Later that night, when the neighbors have all gone home and the family in residence has all gotten settled, Cam goes looking for JD and finds him sitting on the front porch: him in the swing, Sam and Spence circled around him in two of the chairs. They're in the middle of what sounds like a serious discussion, one that's been going on for a while; the front porch is for serious discussions. Cam wonders what he's been missing, these past few days: what's been said and done, what JD's found. Whether JD's mind's been set at ease, or stirred up more.

Cam stops at the door, not sure if he should interrupt, but JD holds out a hand without turning around to look. Cam takes it. Sam watches, but there's something different in her eye now, something speculative. JD tugs him close, and Cam settles in the porch swing, right where he sat not six months ago and got his brother's form of blessing and approval. He's glad, so glad, that Ash met JD. That Ash knew Cam was settled. That Ash didn't go with worry on his heart.

"Just a couple of missions," Spence is saying. "It could be coincidence. Landry thinks it's coincidence."

Sam cuffs him upside the head. The more time she spends here, the more Mitchell she picks up. "General Landry," she corrects. "He's your commanding officer, no matter what you think of him."

Spence ducks his head. "Yes ma'am. But the Lucian Alliance has some intel that we can't trace, and we're not sure where they're getting it. We've been pulled in three times this quarter for S&R, and I'm getting too good at breaking out of jail."

JD and Sam share a quick, knowing look. Sam's getting easier with JD, Cam thinks. Moving closer to seeing him as his own person, while still seeing the pieces of O'Neill that made him up. "Yeah," Sam says, wryly. "The SGC teaches you thousands of job skills you never thought you'd need to know."

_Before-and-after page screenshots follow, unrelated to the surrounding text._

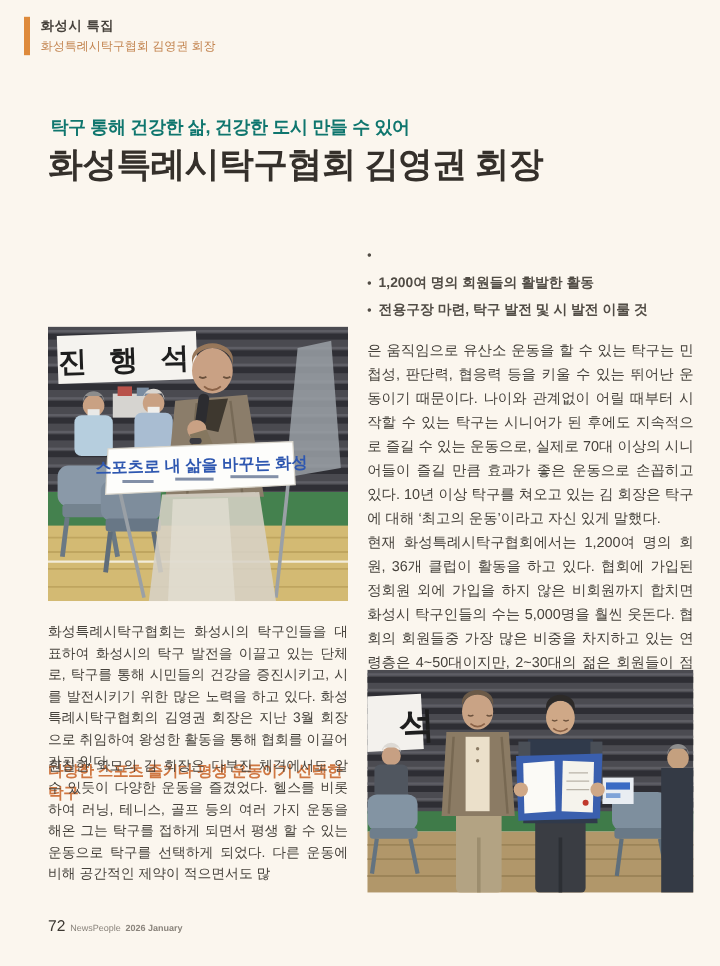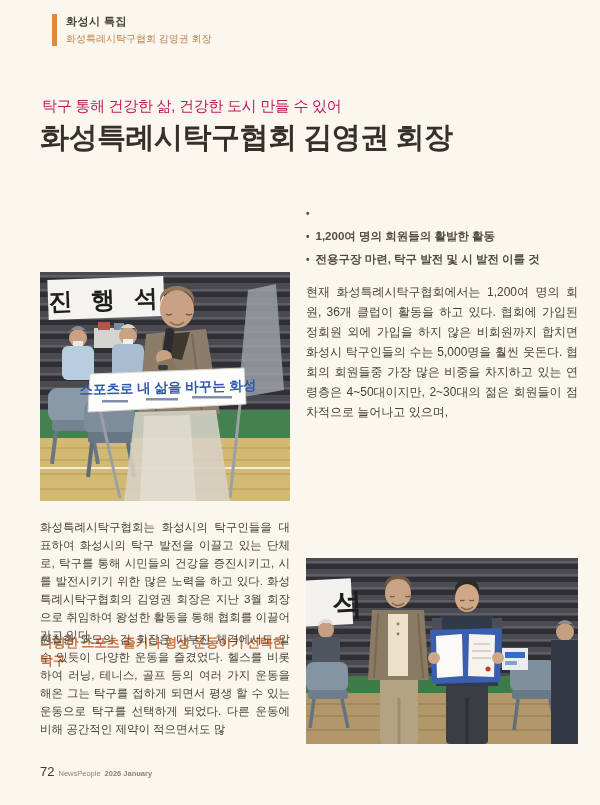--- a/index.html
+++ b/index.html
@@ -14,7 +14,7 @@
   #page{position:absolute;inset:0;}
 
   
-  .kicker{position:absolute;left:20px;top:14px;display:flex;align-items:stretch;margin-left:32px;}
+  .kicker{position:absolute;left:20px;top:14px;display:flex;align-items:stretch;}
   .kicker-bar{width:5px;background:#de8a3b;margin-right:9px;}
   .kicker-text{display:flex;flex-direction:column;justify-content:center;}
   .kicker-line1{font-size:11px;font-weight:bold;color:#46413b;letter-spacing:.5px;}

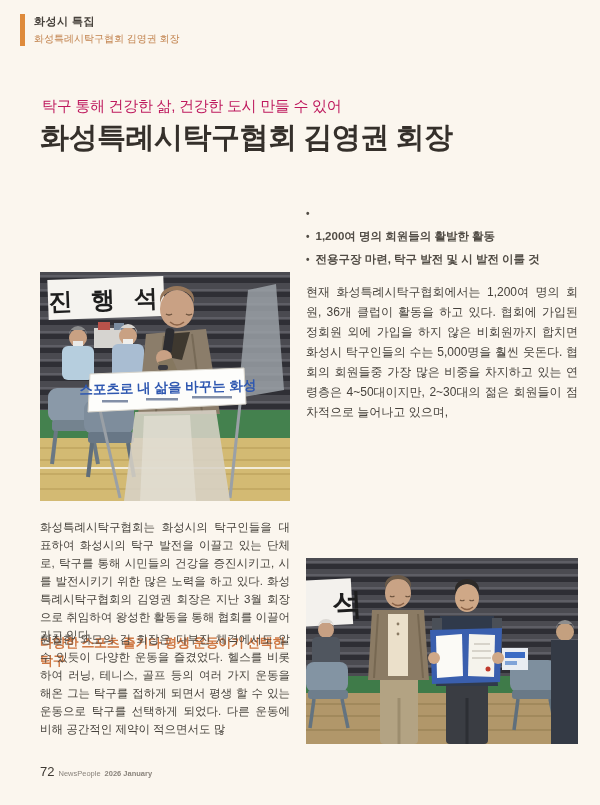--- a/index.html
+++ b/index.html
@@ -21,7 +21,7 @@
   .kicker-line2{font-size:10px;color:#c2834e;margin-top:3px;}
 
   
-  .hero-subtitle{position:absolute;left:42px;top:97px;font-size:15px;font-weight:normal;color:#be185d;letter-spacing:-.3px;}
+  .hero-subtitle{position:absolute;left:42px;top:97px;font-size:15px;font-weight:bold;color:#0f766e;letter-spacing:-.3px;}
   .hero-title{position:absolute;left:40px;top:118px;font-size:29px;font-weight:bold;
     font-family:"Liberation Serif","DejaVu Serif",serif;color:#35302b;letter-spacing:-.5px;}
 

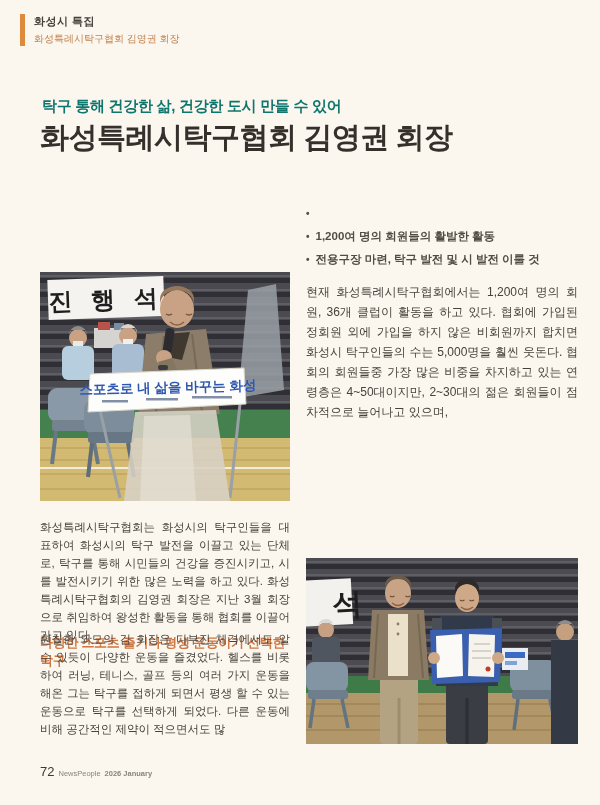--- a/index.html
+++ b/index.html
@@ -183,6 +183,7 @@
   </div>
 
   <div class="col-right-text">
+    <p>은 움직임으로 유산소 운동을 할 수 있는 탁구는 민첩성, 판단력, 협응력 등을 키울 수 있는 뛰어난 운동이기 때문이다. 나이와 관계없이 어릴 때부터 시작할 수 있는 탁구는 시니어가 된 후에도 지속적으로 즐길 수 있는 운동으로, 실제로 70대 이상의 시니어들이 즐길 만큼 효과가 좋은 운동으로 손꼽히고 있다. 10년 이상 탁구를 쳐오고 있는 김 회장은 탁구에 대해 ‘최고의 운동’이라고 자신 있게 말했다.</p>
     <p>현재 화성특례시탁구협회에서는 1,200여 명의 회원, 36개 클럽이 활동을 하고 있다. 협회에 가입된 정회원 외에 가입을 하지 않은 비회원까지 합치면 화성시 탁구인들의 수는 5,000명을 훨씬 웃돈다. 협회의 회원들중 가장 많은 비중을 차지하고 있는 연령층은 4~50대이지만, 2~30대의 젊은 회원들이 점차적으로 늘어나고 있으며,</p>
   </div>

"You need a guy on the inside," JD says. "Because if Ba'al's not behind this, I'll eat this swing."

"I know we do," Sam says. She sounds unhappy. "But the General won't authorize the op. Out of his mandate --"

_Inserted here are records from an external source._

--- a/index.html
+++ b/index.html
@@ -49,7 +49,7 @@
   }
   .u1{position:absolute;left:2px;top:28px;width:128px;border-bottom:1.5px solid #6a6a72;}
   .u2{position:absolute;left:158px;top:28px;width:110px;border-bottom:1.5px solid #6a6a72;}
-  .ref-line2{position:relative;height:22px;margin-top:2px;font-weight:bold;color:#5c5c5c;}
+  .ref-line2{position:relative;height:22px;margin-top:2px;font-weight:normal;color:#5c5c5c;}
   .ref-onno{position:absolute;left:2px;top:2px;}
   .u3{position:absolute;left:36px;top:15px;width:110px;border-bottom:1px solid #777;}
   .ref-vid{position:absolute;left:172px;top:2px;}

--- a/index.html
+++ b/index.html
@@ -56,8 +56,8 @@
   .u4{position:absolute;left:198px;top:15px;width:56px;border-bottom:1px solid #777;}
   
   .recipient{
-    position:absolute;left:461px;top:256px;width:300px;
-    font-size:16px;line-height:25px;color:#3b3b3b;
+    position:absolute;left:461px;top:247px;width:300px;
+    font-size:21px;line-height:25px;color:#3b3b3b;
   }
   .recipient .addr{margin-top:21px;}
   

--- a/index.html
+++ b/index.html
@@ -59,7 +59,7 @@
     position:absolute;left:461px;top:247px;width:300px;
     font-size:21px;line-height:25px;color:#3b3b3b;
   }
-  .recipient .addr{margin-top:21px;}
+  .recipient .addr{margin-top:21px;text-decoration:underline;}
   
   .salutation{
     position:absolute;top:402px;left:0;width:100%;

"Never stopped him before," JD says, and Sam throws him an unreadable look.

"Out of his mandate," she repeats, more firmly, "and too dangerous for anyone who has any ties at all to the SGC."

Cam's been seeing this moment coming for a long damn time now, and he's been trying to duck it the whole damn way. But there's a house of sleeping people behind him. Good people; strong people. People who know about duty, and honor, and steadfastness, and what it means to be protectors. He's twelve hours away from having buried his brother, and his legs are burning and his spine aches like fire. But on Friday night, he stood in a parking garage and he told Sam that if God turned back time and he had it all to do over again, he would.

And he's forgotten that for a little while, let pain and anger and shame (not good enough not smart enough not fast enough to save them, his boys and girls, every single last one of them, and him left over to bear witness) blind him. And in four more months, his brother's last baby is gonna be born, and Cam will by God not let it be into a world whose strings are being pulled by a man with a charming smile and a snake in his head.

JD's hand squeezes his. Cam looks up to find JD watching him. His eyes are a question. Cam gives the answer, but not to JD.

"You tell the General," Cam says to Sam. "You tell him about us. And you tell him that if he can use us, we're in."